** Opening MATERIAL FOR THIS EXERCISE block **

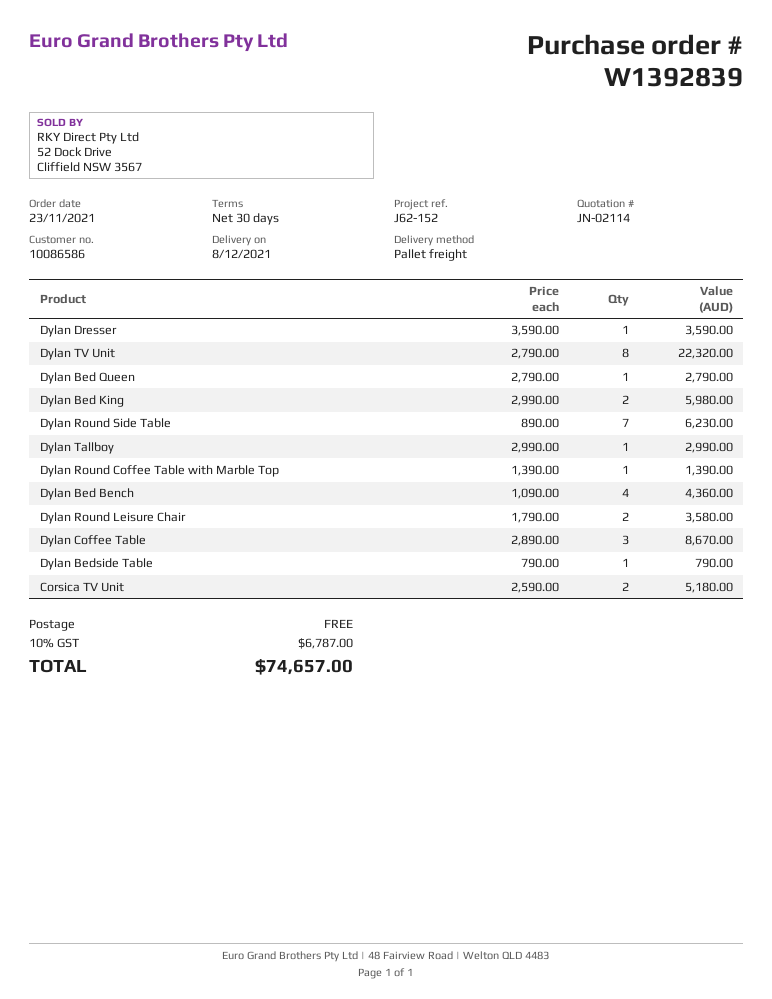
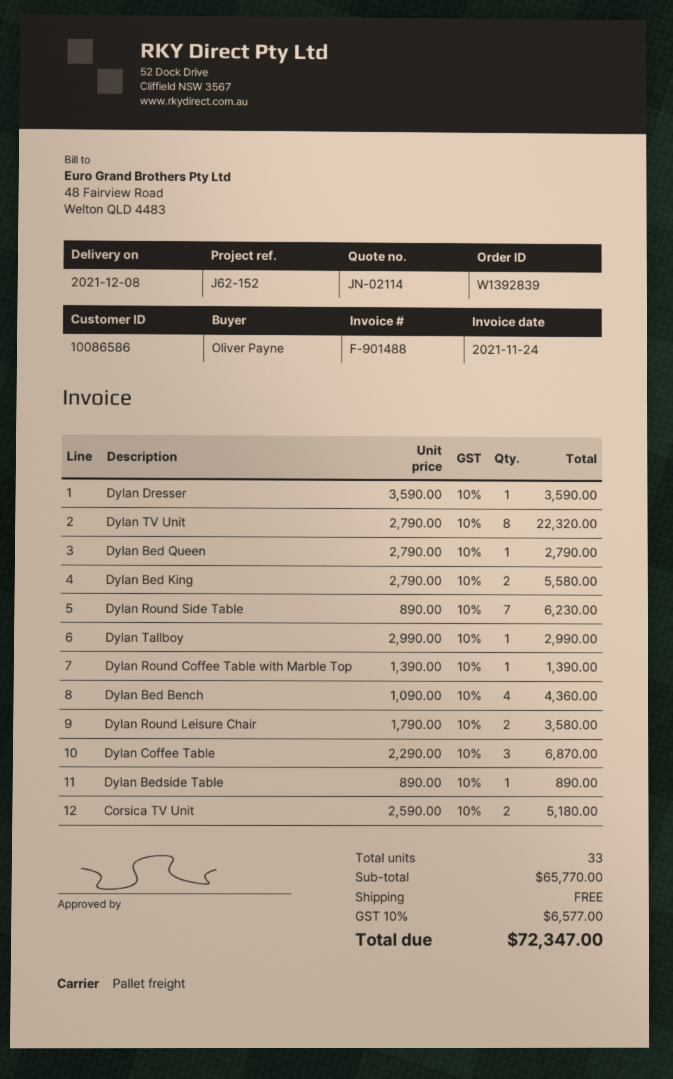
Dylan Bed King: 2 x 2990.00 = 5980.00 -> 2 x 2790.00 = 5580.00
Dylan Coffee Table: 3 x 2890.00 = 8670.00 -> 3 x 2290.00 = 6870.00
Dylan Bedside Table: 1 x 790.00 = 790.00 -> 1 x 890.00 = 890.00
tax: 10% = 6787.00 -> 10% = 6577.00
total: 74657.00 -> 72347.00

** Closing MATERIAL FOR THIS EXERCISE block **

• _ASSIGNED TASK_: Answer with a single number: the count of lines above that contain the string "Table".

• _EXPECTED ANSWER_: 2